§ **What to do**
Exact reproduction, images excluded: write out the records below.

[Before-and-after page screenshots]
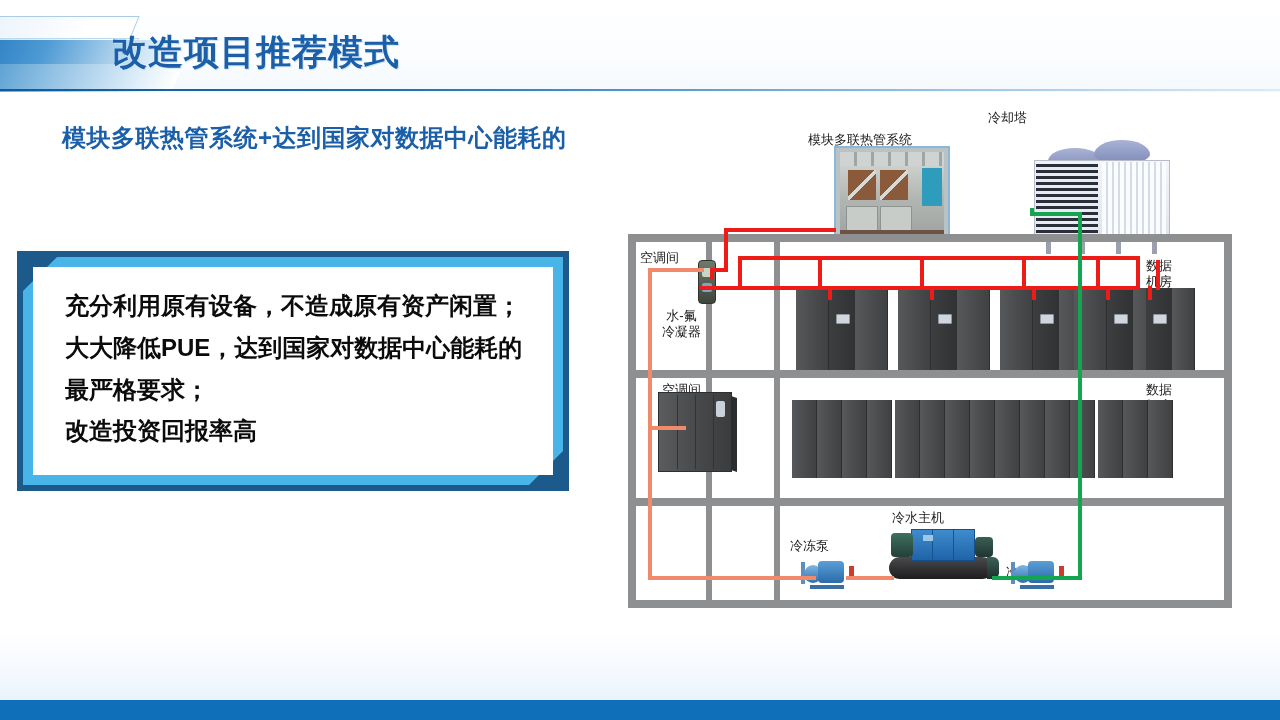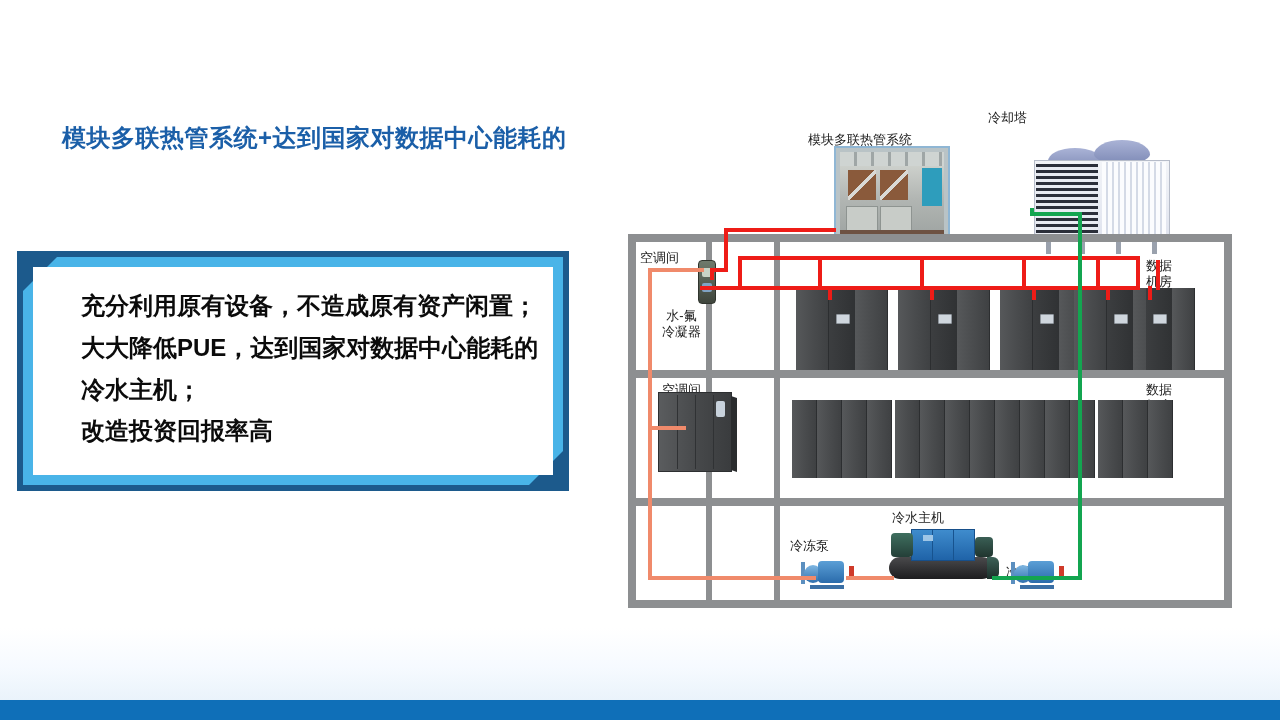"改造项目推荐模式" div.hdr { html: none -> <div> <div></div> <div> <div></div> <div></div> <div></div> <div></div> </div> <div>改造项目推荐模式</div> <div></div> </div> }
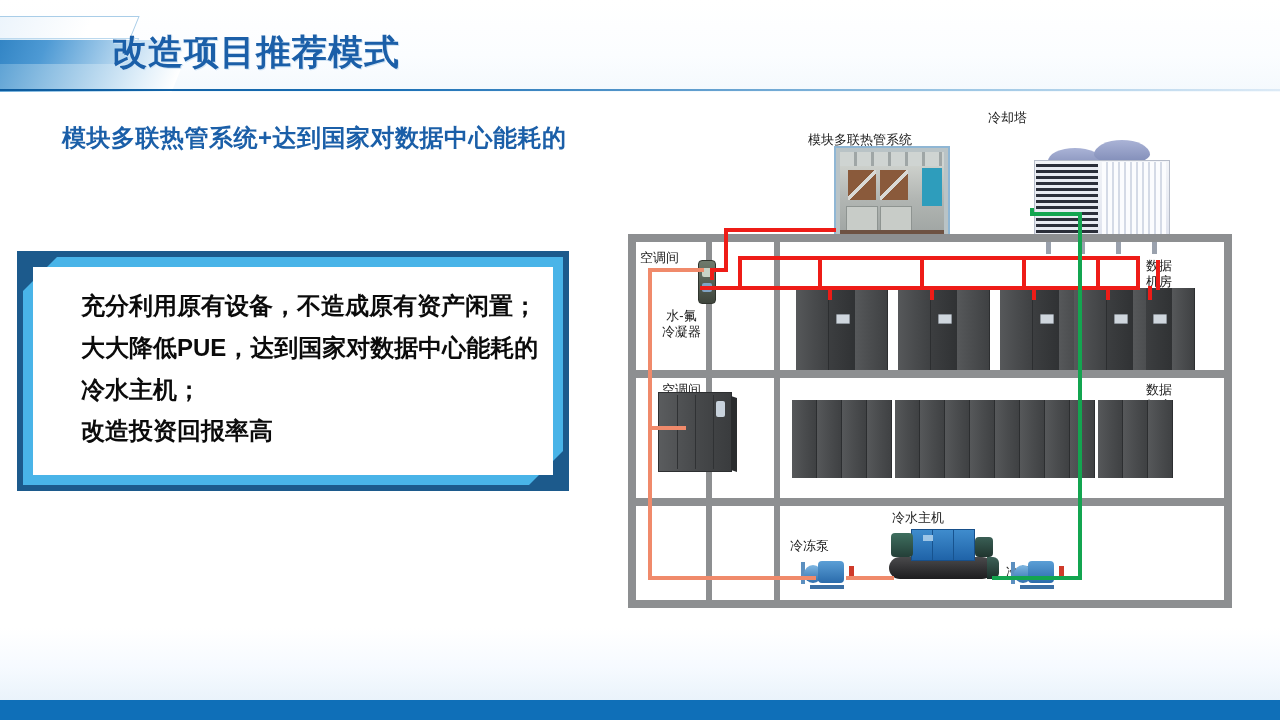"充分利用原有设备，不造成原有资产闲置；" .callout .txt { margin-left: 16px -> none }
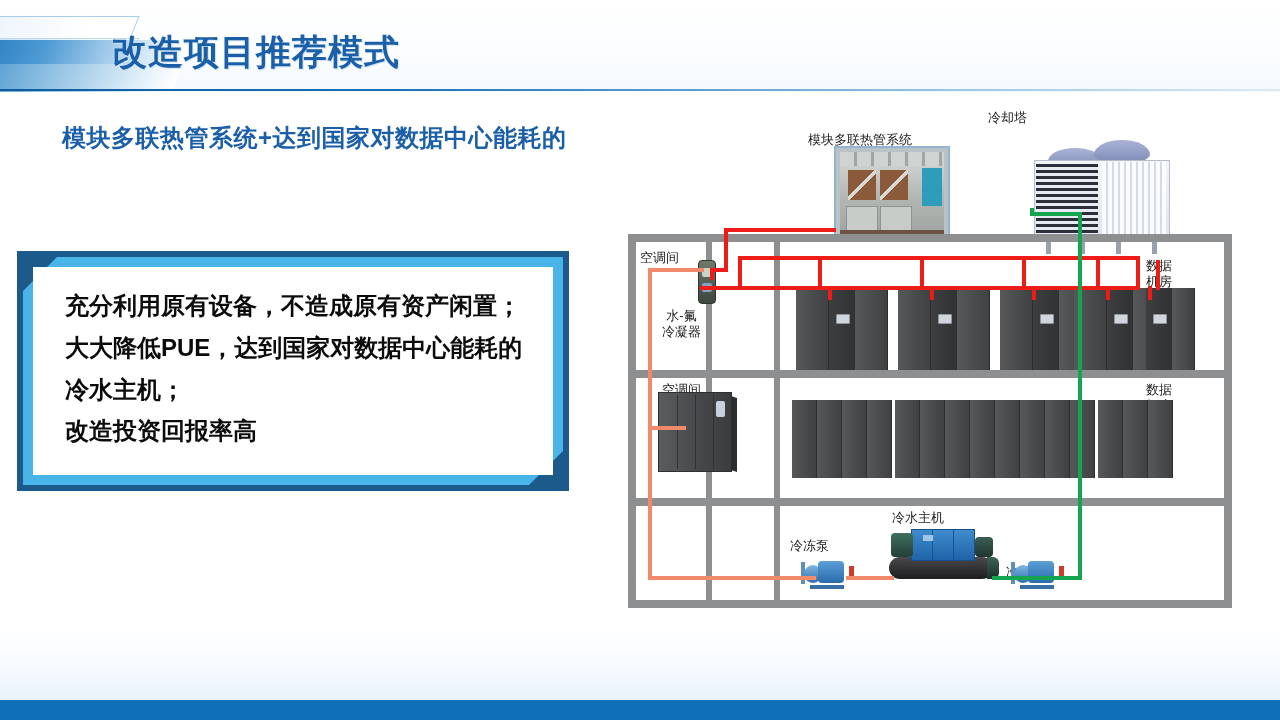"冷水主机；" div { text: 冷水主机 -> 最严格要求 }
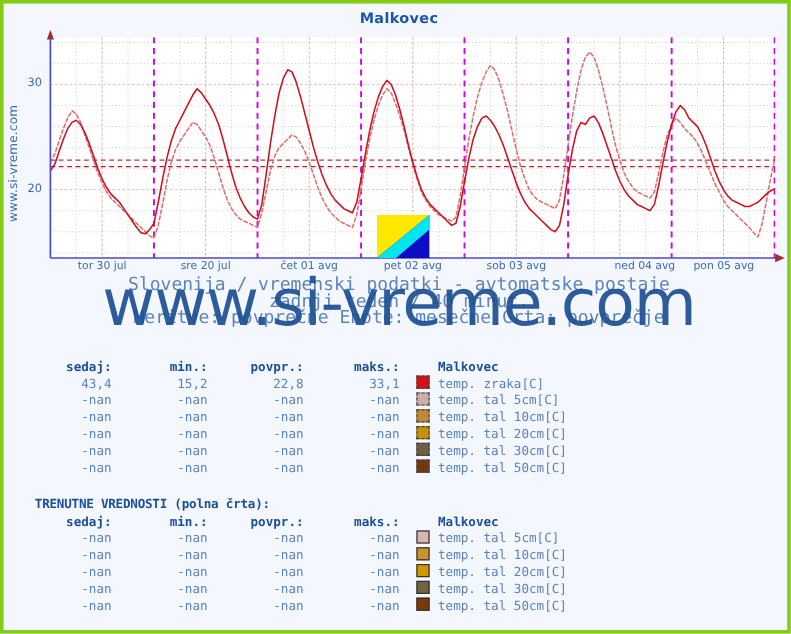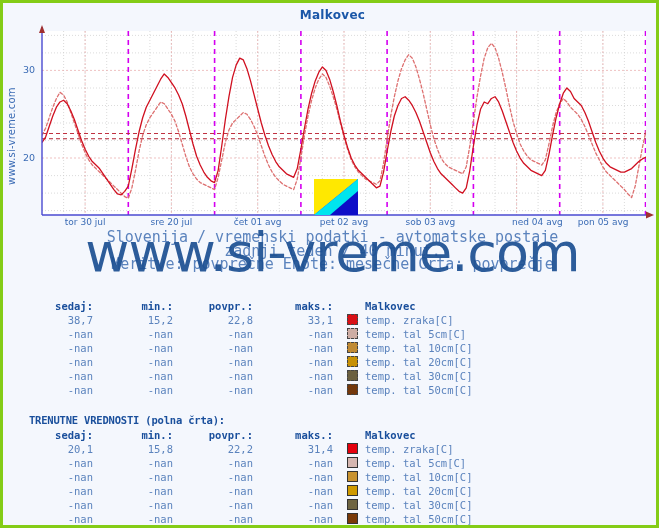"38,7" td.col-num { text: 38,7 -> 43,4 }
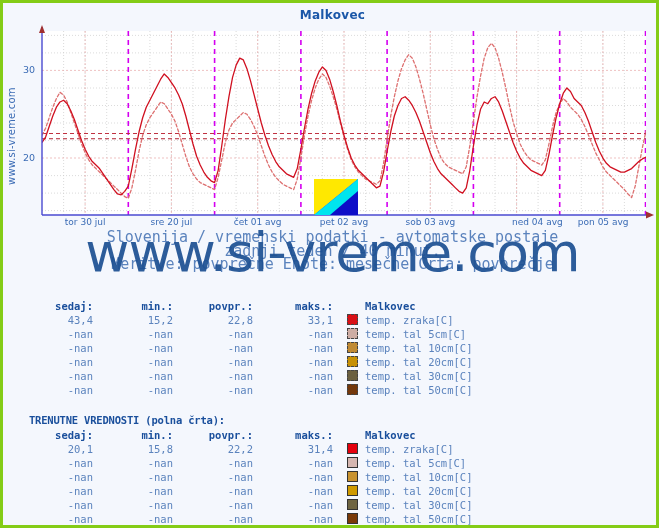"20,1" tr { html: <tr> <td>20,1</td> <td>15,8</td> <td>22,2</td> <td>31,4</td> <td><span></span></td> <td>temp. zraka[C]</td> </tr> -> none }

§ **Final answer**
"改造项目推荐模式" div.hdr { html: none -> <div> <div></div> <div> <div></div> <div></div> <div></div> <div></div> </div> <div>改造项目推荐模式</div> <div></div> </div> }
"充分利用原有设备，不造成原有资产闲置；" .callout .txt { margin-left: 16px -> none }
"冷水主机；" div { text: 冷水主机 -> 最严格要求 }
"38,7" td.col-num { text: 38,7 -> 43,4 }
"20,1" tr { html: <tr> <td>20,1</td> <td>15,8</td> <td>22,2</td> <td>31,4</td> <td><span></span></td> <td>temp. zraka[C]</td> </tr> -> none }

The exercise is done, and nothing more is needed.